The measuring method is ASTM D3418-82.
Carry out according to. In the present invention, the sample is heated once to obtain a previous history, then rapidly cooled, and then again heated at a rate of 10 ° C./mi.
n, a DSC curve measured when the temperature is raised in the range of 0 to 200 ° C is used.

Examples of the binder resin used in the toner of the present invention include homopolymers of styrene such as polystyrene, poly-p-chlorostyrene, and polyvinyltoluene, and their substitution products; styrene-p-chlorostyrene. Copolymer, styrene-vinyltoluene copolymer, styrene-vinylnaphthalene copolymer, styrene-acrylic acid ester copolymer, styrene-methacrylic acid ester copolymer, styrene-α-chloromethyl methacrylate copolymer, Styrene-acrylonitrile copolymer, styrene-
Styrene such as vinyl methyl ether copolymer, styrene-vinyl ethyl ether copolymer, styrene-vinyl methyl ketone copolymer, styrene-butadiene copolymer, styrene-isoprene copolymer, styrene-acrylonitrile-indene copolymer -Based copolymer; polyvinyl chloride, phenol resin, natural modified phenol resin, natural resin modified maleic acid resin, acrylic resin, methacrylic resin, polyvinyl acetate, silicone resin, polyester resin, polyurethane, polyamide resin, furan resin, epoxy resin , Xylene resin, polyvinyl butyral, terpene resin, coumarone indene resin, petroleum resin and the like can be used. A crosslinked styrene resin is also a preferable binder resin.

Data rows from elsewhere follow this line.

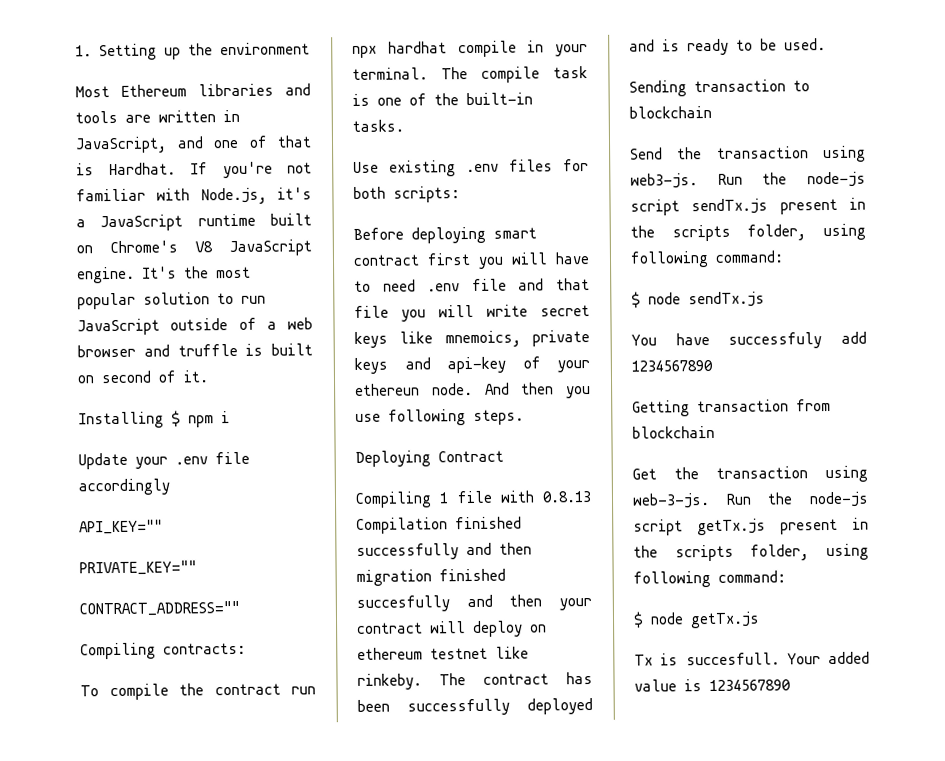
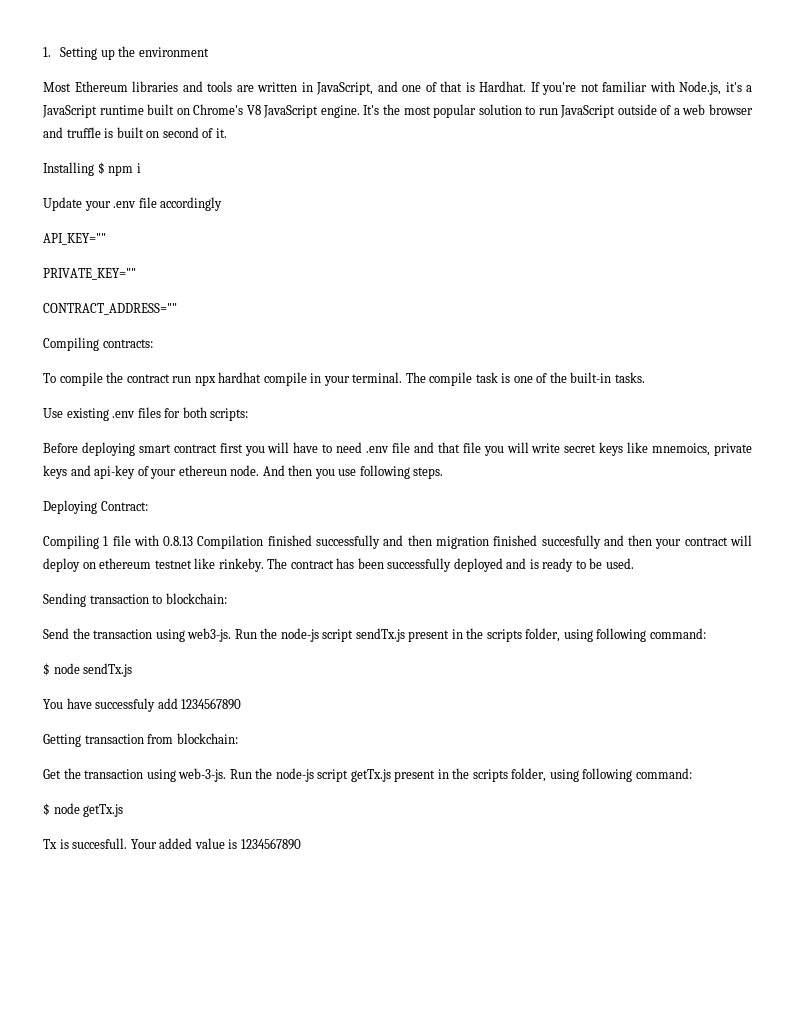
[438,450,504,463] Contract -> [100,501,148,511] Contract:
[629,105,712,119] blockchain -> [165,593,227,604] blockchain:
[632,425,715,439] blockchain -> [176,733,238,744] blockchain:

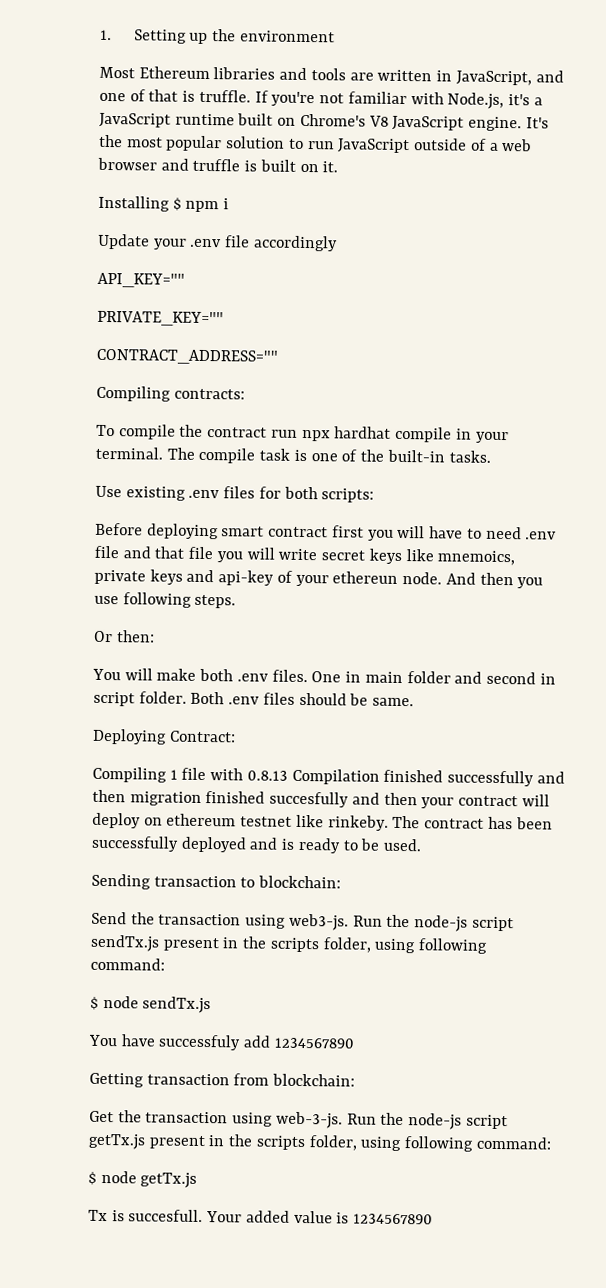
[479,81,526,92] Hardhat. -> [198,89,251,103] truffle.
[162,127,214,138] second of -> (319, 168) none
(444, 473) none -> [94,630,155,643] [92,668,556,685] [93,691,415,707] // Or then: // You will make both .env files. One in main folder and second in script folder. Both .env files should be same.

Examples of the comonomer for the styrene monomer of the styrene type copolymer include acrylic acid, methyl acrylate, ethyl acrylate, butyl acrylate,
Didecyl acrylate, octyl acrylate, 2-ethylhexyl acrylate, phenyl acrylate, methacrylic acid, methyl methacrylate, ethyl methacrylate, butyl methacrylate, octyl methacrylate, octyl methacrylate, acrylonitrile, methacrylonitrile, acrylamide, etc. A monocarboxylic acid having a heavy bond or a substituted product thereof;
For example, a dicarboxylic acid having a double bond such as maleic acid, butyl maleate, methyl maleate, dimethyl maleate, and the like; and substituted compounds thereof; for example, vinyl chloride,
Vinyl esters such as vinyl acetate, vinyl benzoate, etc., ethylene-based olefins such as ethylene, propylene, butylene, etc .; vinyl ketones such as vinyl methyl ketone, vinyl hexyl ketone, etc .;
For example, vinyl ethers such as vinyl methyl ether, vinyl ethyl ether, vinyl isobutyl ether and the like; and vinyl monomers such as are used alone or in combination. Here, as the cross-linking agent, a compound having two or more polymerizable double bonds is mainly used, and examples thereof include aromatic divinyl compounds such as divinylbenzene and divinylnaphthalene; for example, ethylene glycol diacrylate and ethylene glycol. Dimethacrylate,
Carboxylic acid esters having two double bonds such as 1,3-butanediol dimethacrylate; divinyl compounds such as divinylaniline, divinyl ether, divinyl sulfide, divinyl sulfone; and compounds having three or more vinyl groups Can be used alone or as a mixture.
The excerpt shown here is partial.